### [Material supplied]
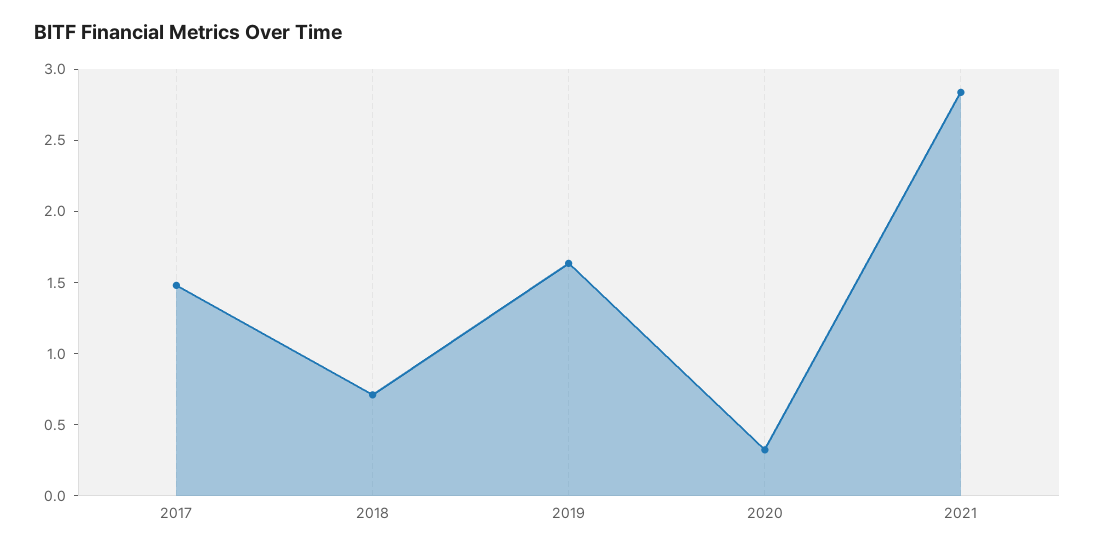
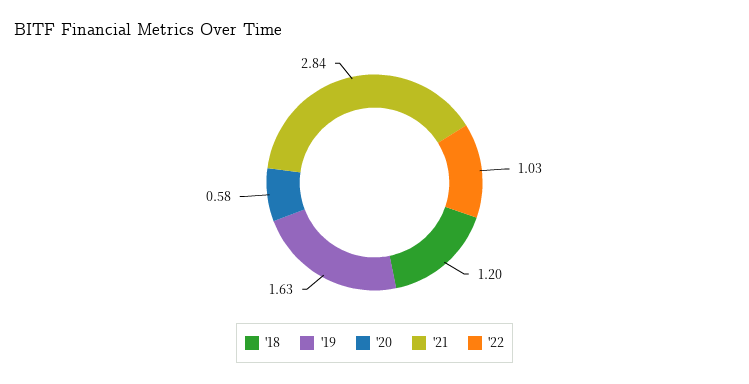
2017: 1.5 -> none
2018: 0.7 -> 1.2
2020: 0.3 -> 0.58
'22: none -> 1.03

==

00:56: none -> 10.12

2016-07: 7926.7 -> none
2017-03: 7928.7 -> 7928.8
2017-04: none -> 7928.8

* * *

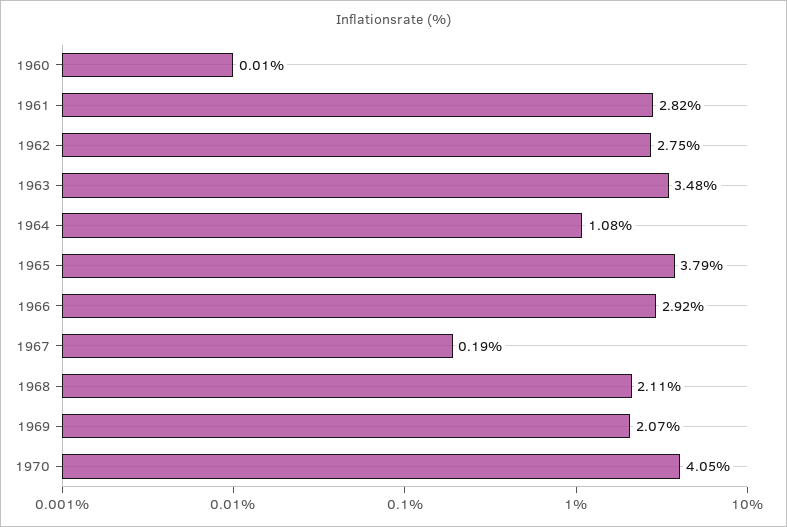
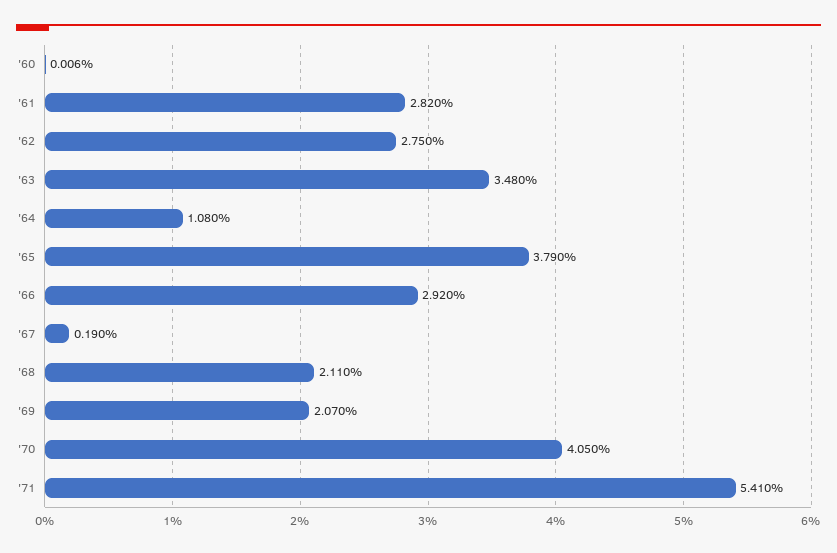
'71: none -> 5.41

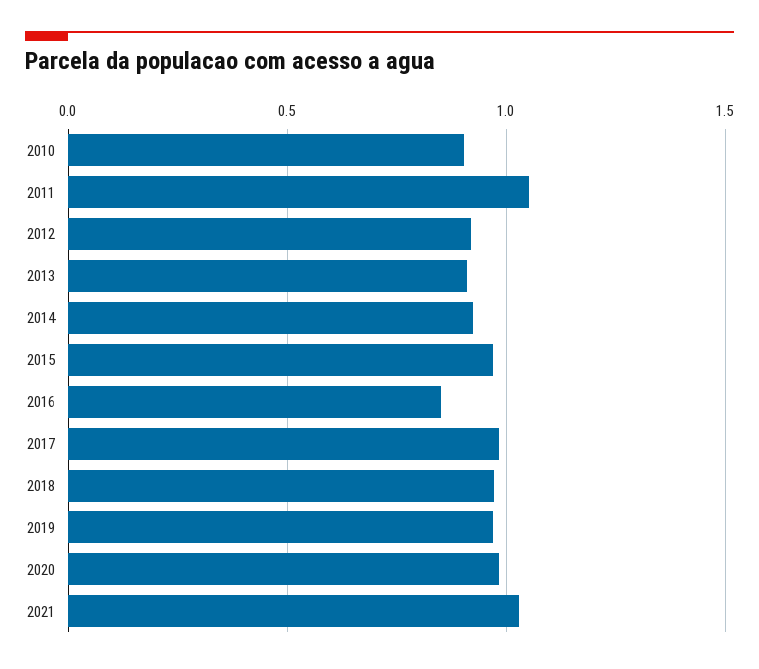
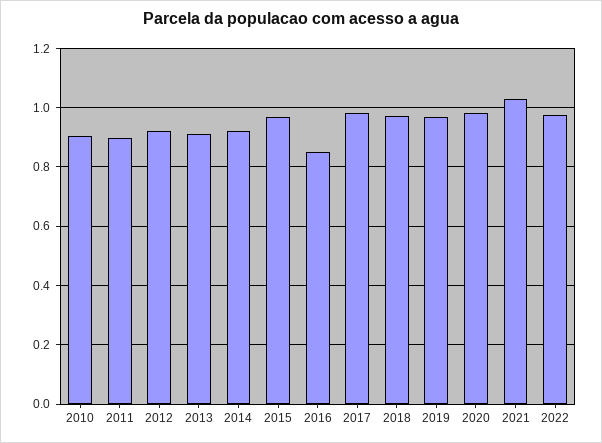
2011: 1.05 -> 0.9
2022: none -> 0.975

### [What this task involves]
If a line above includes the string "none", pick it out.

### [Output for this task]
2017: 1.5 -> none
'22: none -> 1.03
00:56: none -> 10.12
2016-07: 7926.7 -> none
2017-04: none -> 7928.8
'71: none -> 5.41
2022: none -> 0.975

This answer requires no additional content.